Friday, April 02, 2010

What fats and oils cause and prevent heart disease?....

Today's Post: Friday, 4-2-2010


Today I found another story online about the idea of giving people with normal looking total cholesterol but high CRP inflammation statins to prevent heart disease.

Given the high cost of long term statin use and the certain production of damaging side effects and side effects that harm the quality of people’s lives if thousands and thousands of people do this --AND the relatively small protective effect per dollar spent, this is extremely ill advised.

Ignoring for the moment that there are supplements that are heart protective that are more effective than statins and dramatically safer to take, it’s still extremely ill advised.

It’s thinking like this that has caused our health care and medical costs to skyrocket and is braking the economy and may do even worse soon.

Why?

If people knew what fats and oils cause and prevent heart disease AND acted on it, that alone would prevent a large percentage of people from having the high LDL and/or CRP inflammation statins are now being prescribed for and would therefore NOT have any need for statins.

(It would also help if those people kept completely away from tobacco smoke and use -- and exercised every week -- and took the right protective supplements. But knowing which fats and oils cause and prevent heart disease AND using the information, would solve over half the problem.)

There are four groups of fats and oils to know. I’ll introduce the 4 categories and then give details.
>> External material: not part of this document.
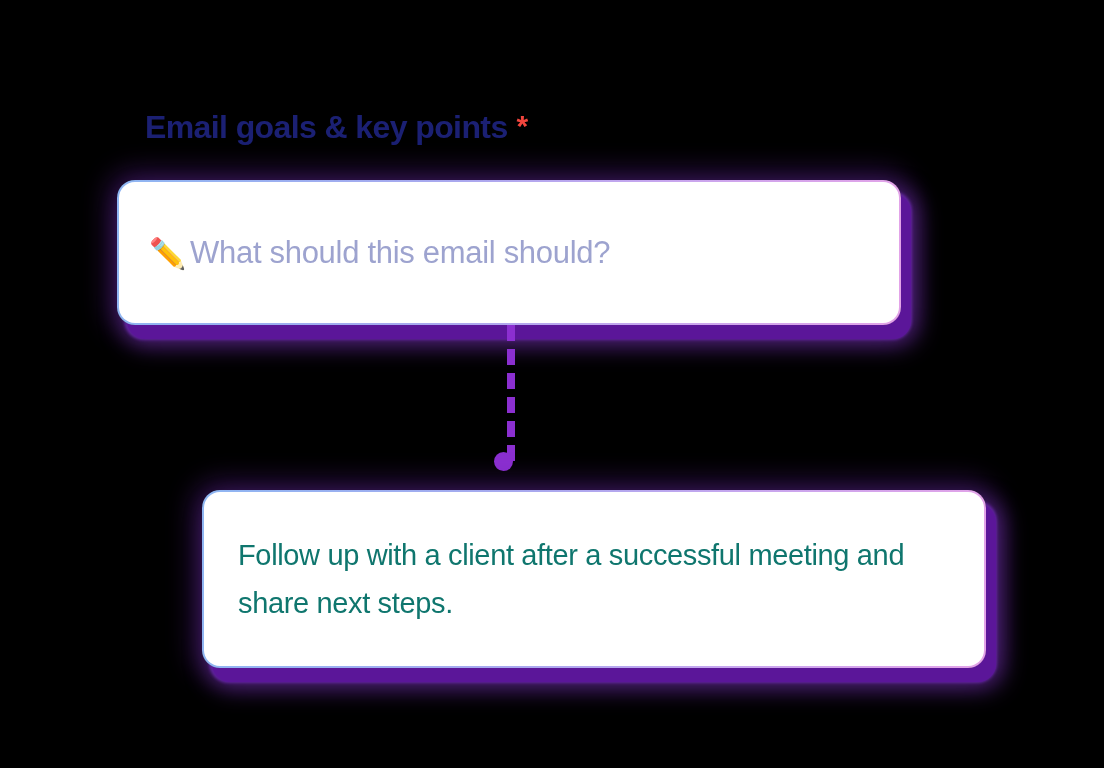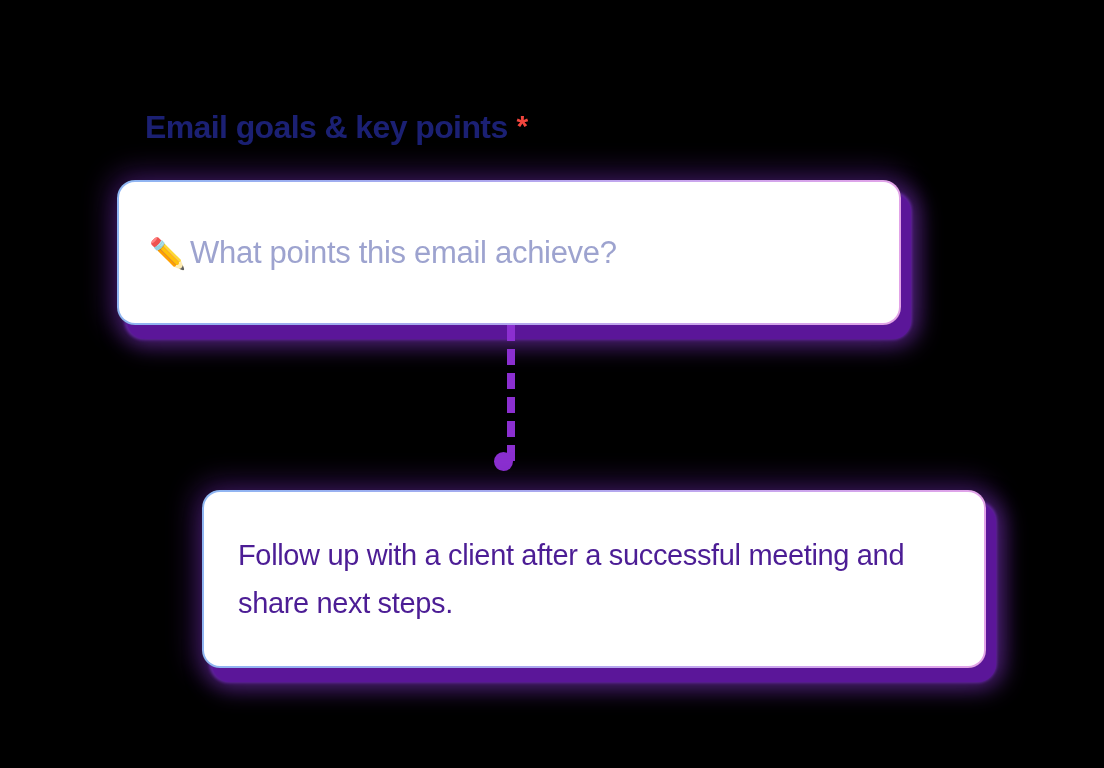"What points this email achieve?" span { text: points this email achieve -> should this email should }
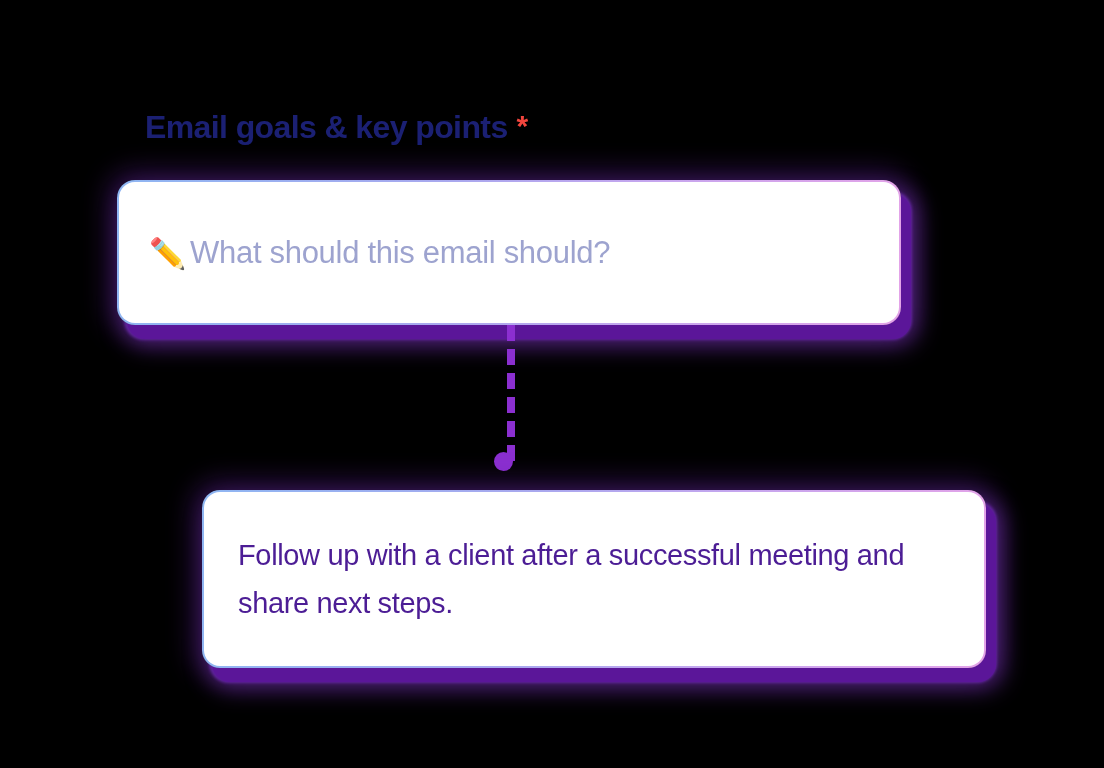"Follow up with a client" .answer-text { color: #4c1d95 -> #0f766e }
One is heart attack starter and should be illegal to use in any kind of food. Knowing to never eat ANY of this stuff and NEVER doing so, would solve over half the problem. Yet it’s still so common it was literally in the break room where I work yesterday and very few people knew to avoid it and ate it. Changing THAT will protect people far better than having them take statins after the fact.

The second is a group of oils that is cheap and very heavily used that increases CRP inflammation and may help cause cancer too perhaps because it’s so pro-inflammatory. If you eat some a few times a month it may be OK; but over 98% of the time, you should avoid the oils in this group.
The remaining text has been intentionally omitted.